Your objective. Below are the records; copy out every line that holds the word "disable".

------ Task input ------

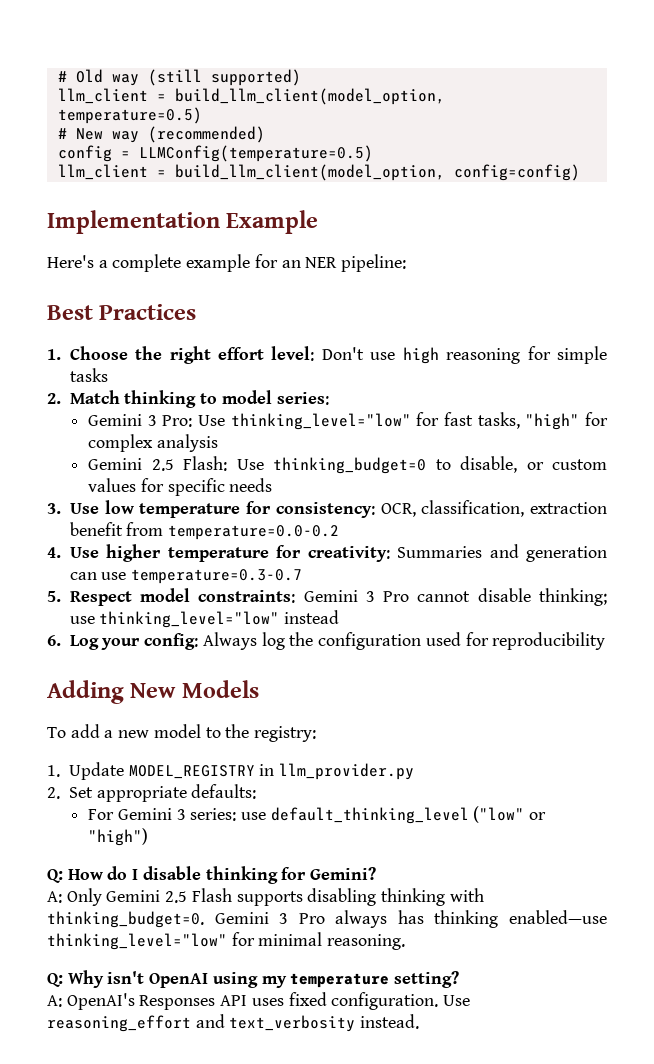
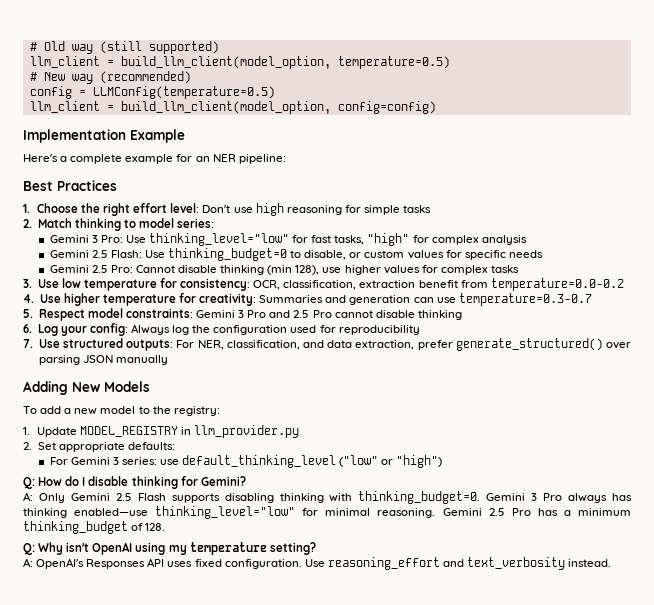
+ Gemini 2.5 Pro: Cannot disable thinking (min 128), use higher values for complex tasks
- 5. Respect model constraints: Gemini 3 Pro cannot disable thinking; use thinking_level="low" instead
+ 5. Respect model constraints: Gemini 3 Pro and 2.5 Pro cannot disable thinking
+ 7. Use structured outputs: For NER, classification, and data extraction, prefer generate_structured() over parsing JSON manually
+ Gemini 2.5 Pro has a minimum thinking_budget of 128.

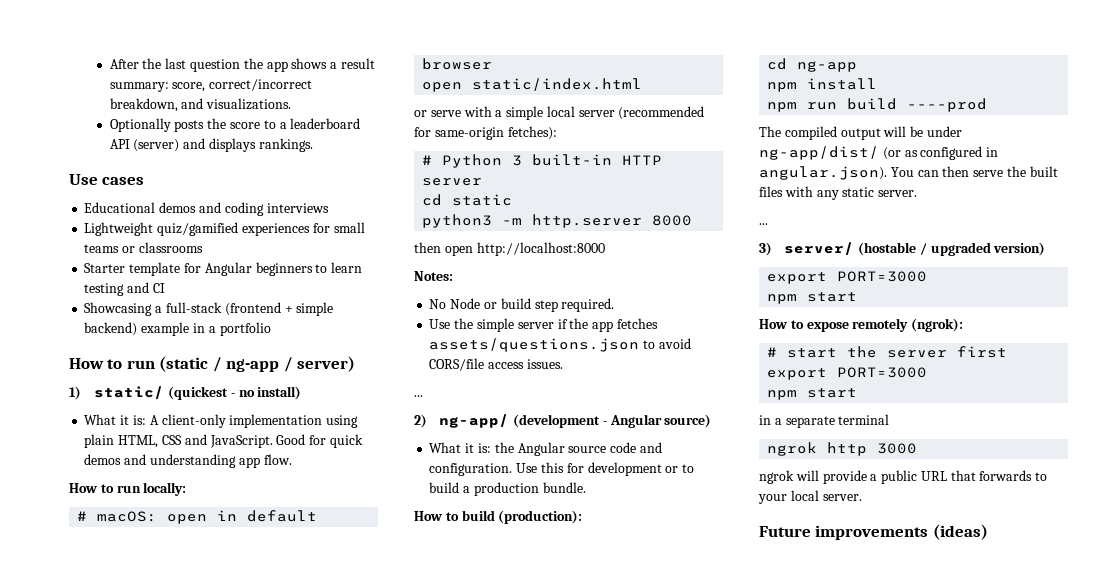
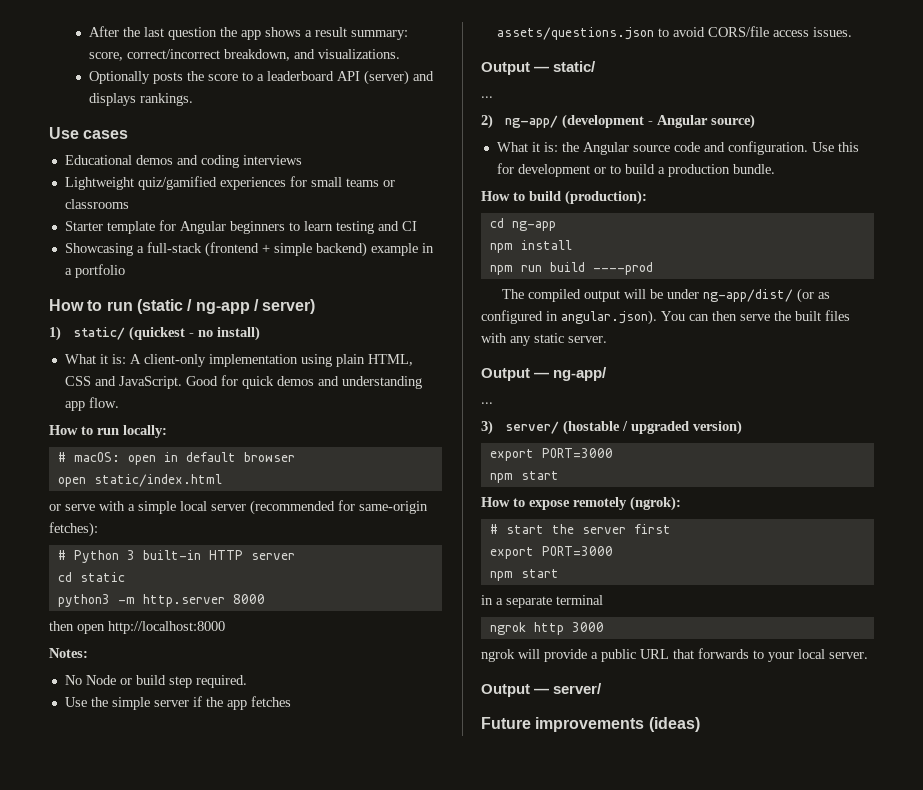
+ Output — static/
+ Output — ng-app/
+ Output — server/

------

Result.
+ Gemini 2.5 Pro: Cannot disable thinking (min 128), use higher values for complex tasks
- 5. Respect model constraints: Gemini 3 Pro cannot disable thinking; use thinking_level="low" instead
+ 5. Respect model constraints: Gemini 3 Pro and 2.5 Pro cannot disable thinking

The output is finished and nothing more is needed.